Lotte Johnson is a Scottish artist from the west coast. She is a graduate of University of the Arts London and is currently studying MA Painting at the Royal College of Art.
‘Linger’ depicts a small fragment of an old photograph, hovering between clarity and disappearance. Drawn from a found image, the work focuses on a small section of hands, isolating an intimate gesture from its original context. This act of cropping reflects an ongoing engagement with photography in my practice, where images are not preserved but translated, reworked, and allowed to evolve through material processes. Painted on silk and veiled with a layer of oil on mesh, the image flickers in and out of view as the surface shifts with light and movement.

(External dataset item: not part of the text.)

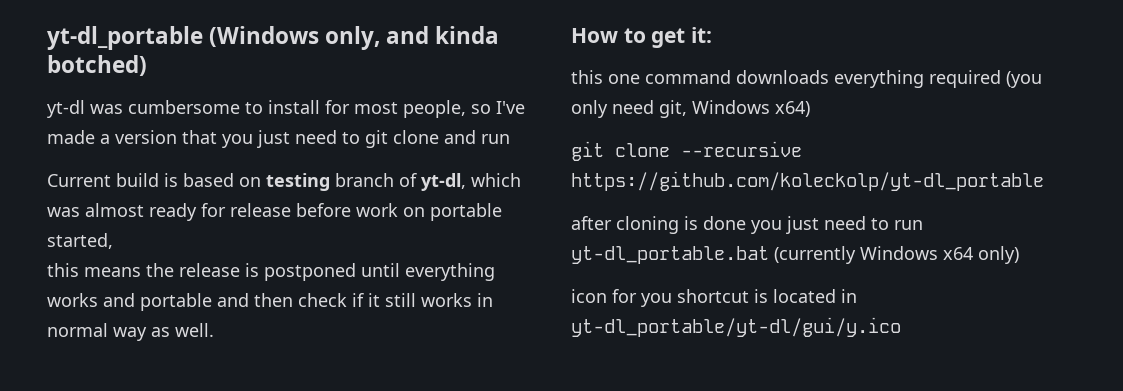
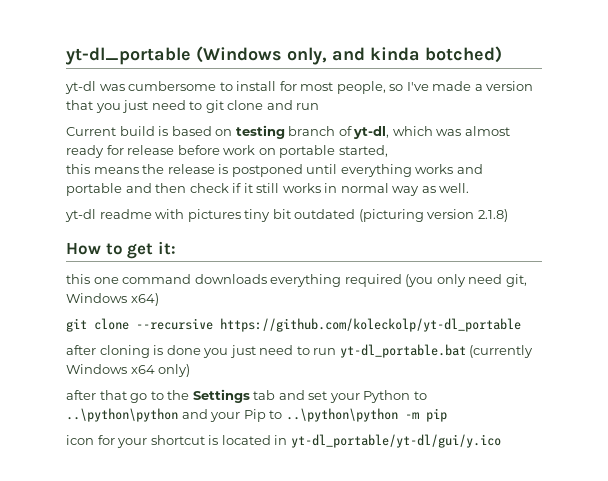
(214, 330) none -> [65,209,508,222] // yt-dl readme with pictures tiny bit outdated (picturing version 2.1.8)
(1019, 255) none -> [66,389,427,403] [66,408,447,422] // after that go to the Settings tab and set your Python to ..\python\python and your Pip to ..\python\python -m pip
[641,293,672,307] you -> [117,438,148,448] your

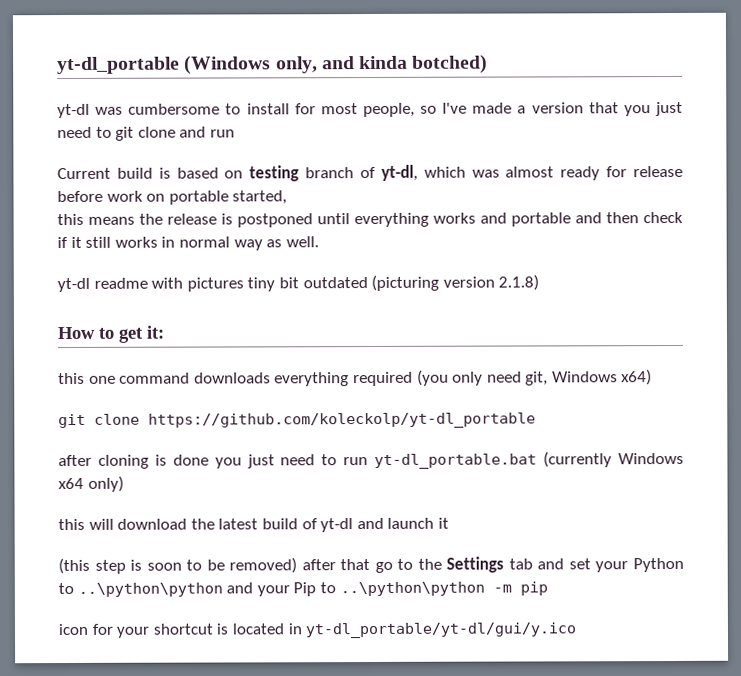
[136,318,213,330] --recursive -> (140, 419) none
(191, 370) none -> [58,517,449,533] [58,557,298,575] this will download the latest build of yt-dl and launch it // (this step is soon to be removed)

This material layering disrupts the act of looking, echoing the instability of memory and the fragility of what we try to hold onto. What appears momentarily legible can just as quickly dissolve, resisting fixity and certainty.

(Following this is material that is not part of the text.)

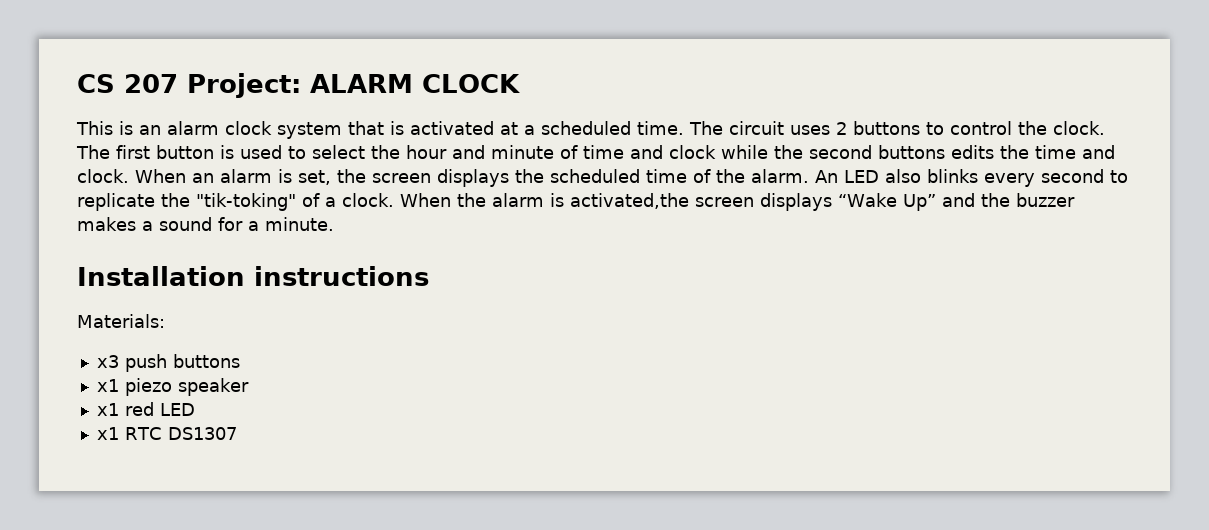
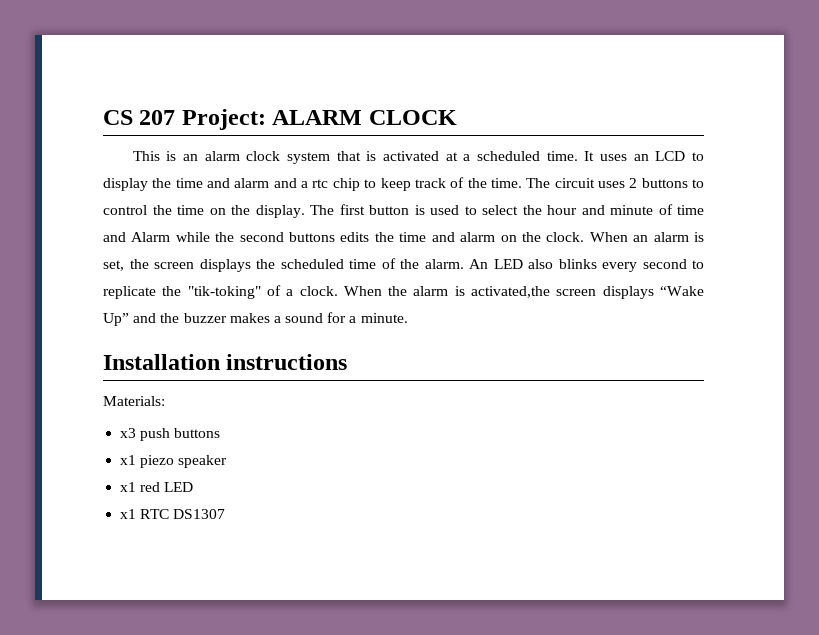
(684, 128) none -> [584,151,704,161] [103,177,522,191] It uses an LCD to display the time and alarm and a rtc chip to keep track of the time.
[1053,121,1105,135] clock. -> [177,205,305,218] time on the display.
[669,145,716,159] clock -> [131,232,171,242] Alarm
(1115, 152) none -> [460,232,541,242] alarm on the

The work focuses on a partial, intimate detail rather than a complete image, emphasising how recollection is often fragmented and incomplete. By isolating and obscuring this moment, Linger explores the tension between presence and absence - what remains and what slips away.

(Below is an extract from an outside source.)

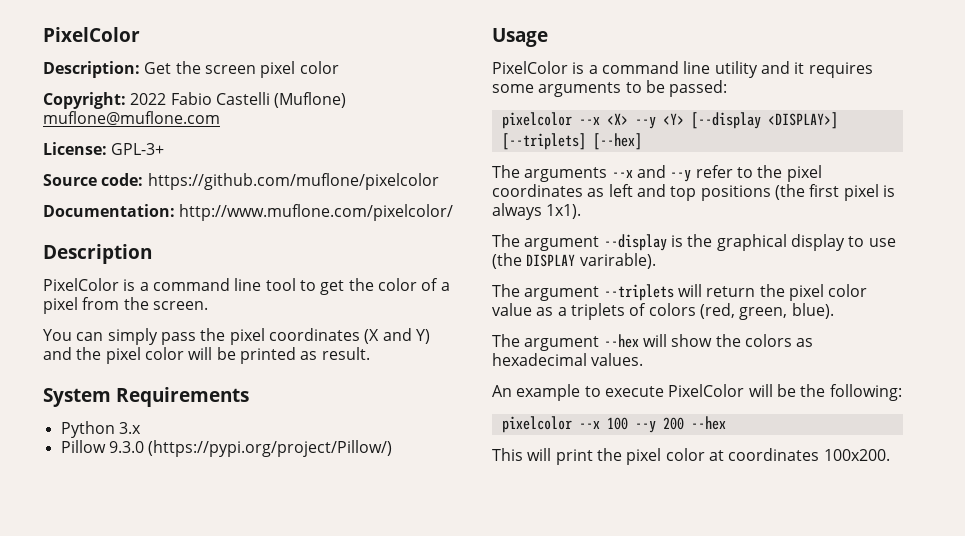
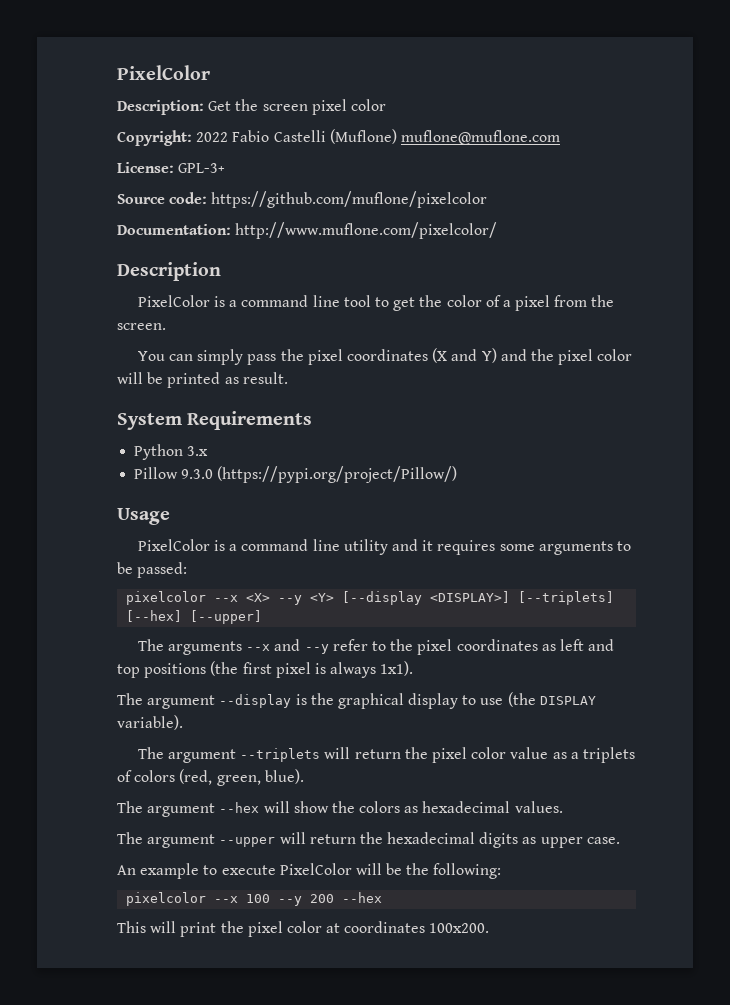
(642, 141) none -> [190,610,263,624] [--upper]
[579,253,656,269] varirable). -> [117,715,183,730] variable).
(644, 359) none -> [117,832,620,848] // The argument --upper will return the hexadecimal digits as upper case.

Across the work, processes of repetition, distortion, and subtle visual ‘glitches’ emerge through layering, misalignment, and the interference of materials. These disruptions mimic the way memories are continually re-formed and destabilised over time, never returning as fixed or faithful images.
Through its delicate surfaces and shifting visibility, the piece invites a slower, more tentative way of seeing, where the viewer becomes aware of their own attempt to grasp something that cannot fully be recovered.